[[ Available records open ]]
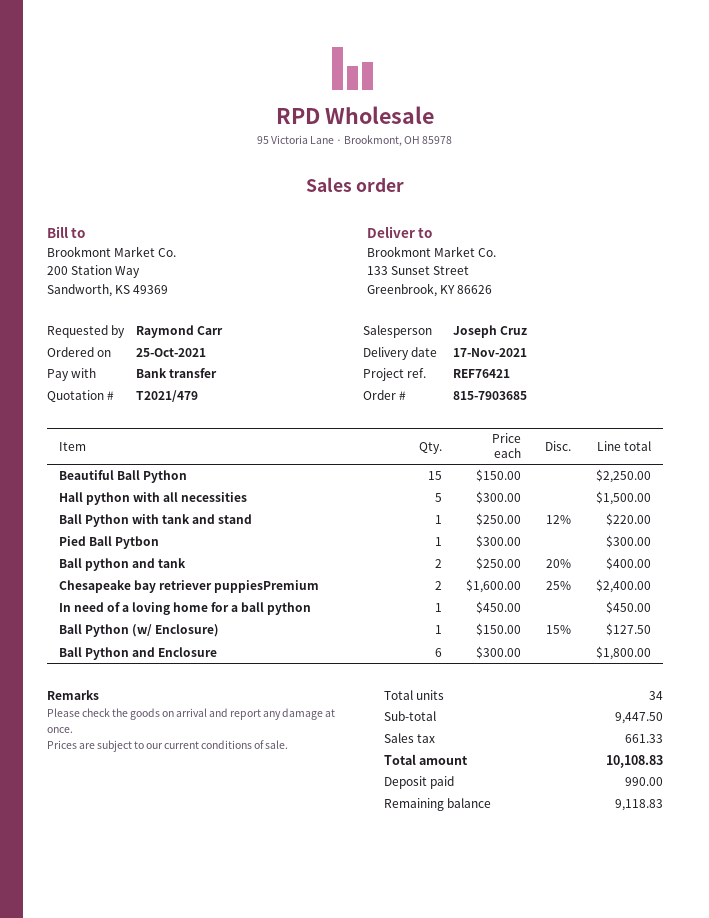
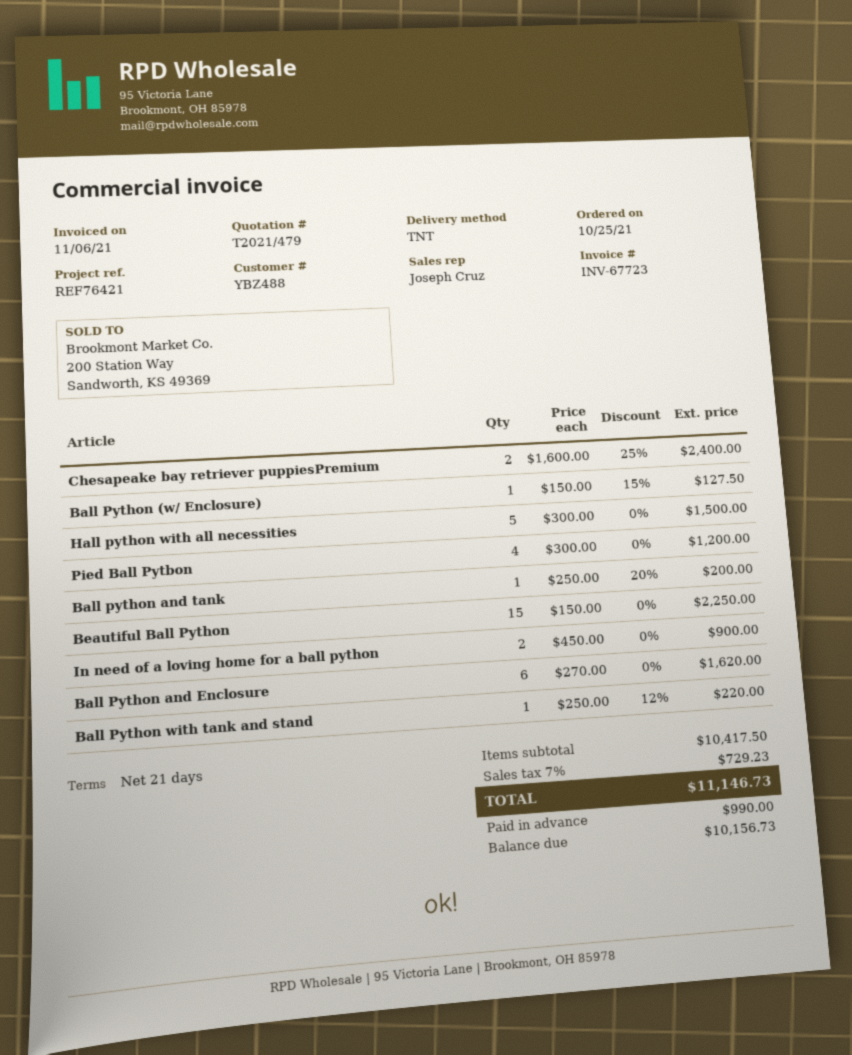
Pied Ball Pytbon: 1 x 300.00 = 300.00 -> 4 x 300.00 = 1200.00
Ball python and tank: 2 x 250.00 - 20% = 400.00 -> 1 x 250.00 - 20% = 200.00
In need of a loving home for a ball python: 1 x 450.00 = 450.00 -> 2 x 450.00 = 900.00
Ball Python and Enclosure: 6 x 300.00 = 1800.00 -> 6 x 270.00 = 1620.00
subtotal: 9447.50 -> 10417.50
tax: 661.33 -> 729.23
total: 10108.83 -> 11146.73
balance: 9118.83 -> 10156.73

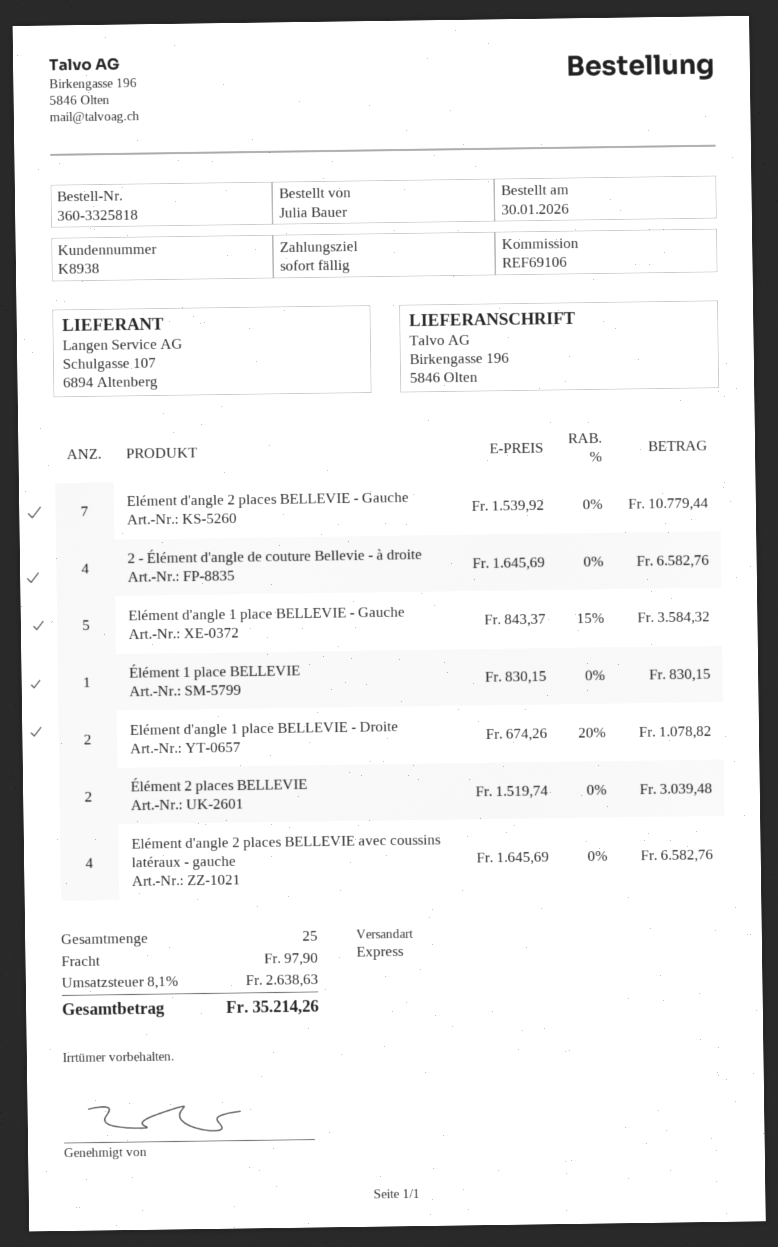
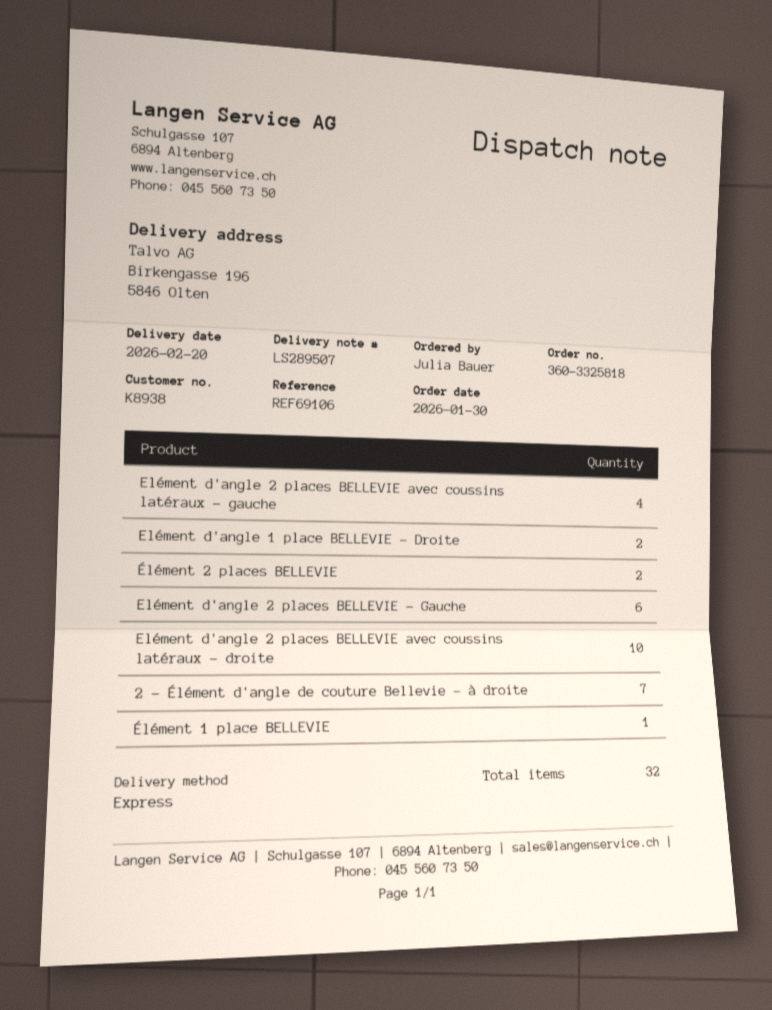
Elément d'angle 2 places BELLEVIE - Gauche: 7 -> 6
2 - Élément d'angle de couture Bellevie - à droite: 4 -> 7
Elément d'angle 1 place BELLEVIE - Gauche: 5 -> none
Elément d'angle 2 places BELLEVIE avec coussins latéraux - droite: none -> 10
total quantity: 25 -> 32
[[ Available records closed ]]
→ Required work
Set out the material once more, exact in every line, with no images.

→ Output below
Pied Ball Pytbon: 1 x 300.00 = 300.00 -> 4 x 300.00 = 1200.00
Ball python and tank: 2 x 250.00 - 20% = 400.00 -> 1 x 250.00 - 20% = 200.00
In need of a loving home for a ball python: 1 x 450.00 = 450.00 -> 2 x 450.00 = 900.00
Ball Python and Enclosure: 6 x 300.00 = 1800.00 -> 6 x 270.00 = 1620.00
subtotal: 9447.50 -> 10417.50
tax: 661.33 -> 729.23
total: 10108.83 -> 11146.73
balance: 9118.83 -> 10156.73

Elément d'angle 2 places BELLEVIE - Gauche: 7 -> 6
2 - Élément d'angle de couture Bellevie - à droite: 4 -> 7
Elément d'angle 1 place BELLEVIE - Gauche: 5 -> none
Elément d'angle 2 places BELLEVIE avec coussins latéraux - droite: none -> 10
total quantity: 25 -> 32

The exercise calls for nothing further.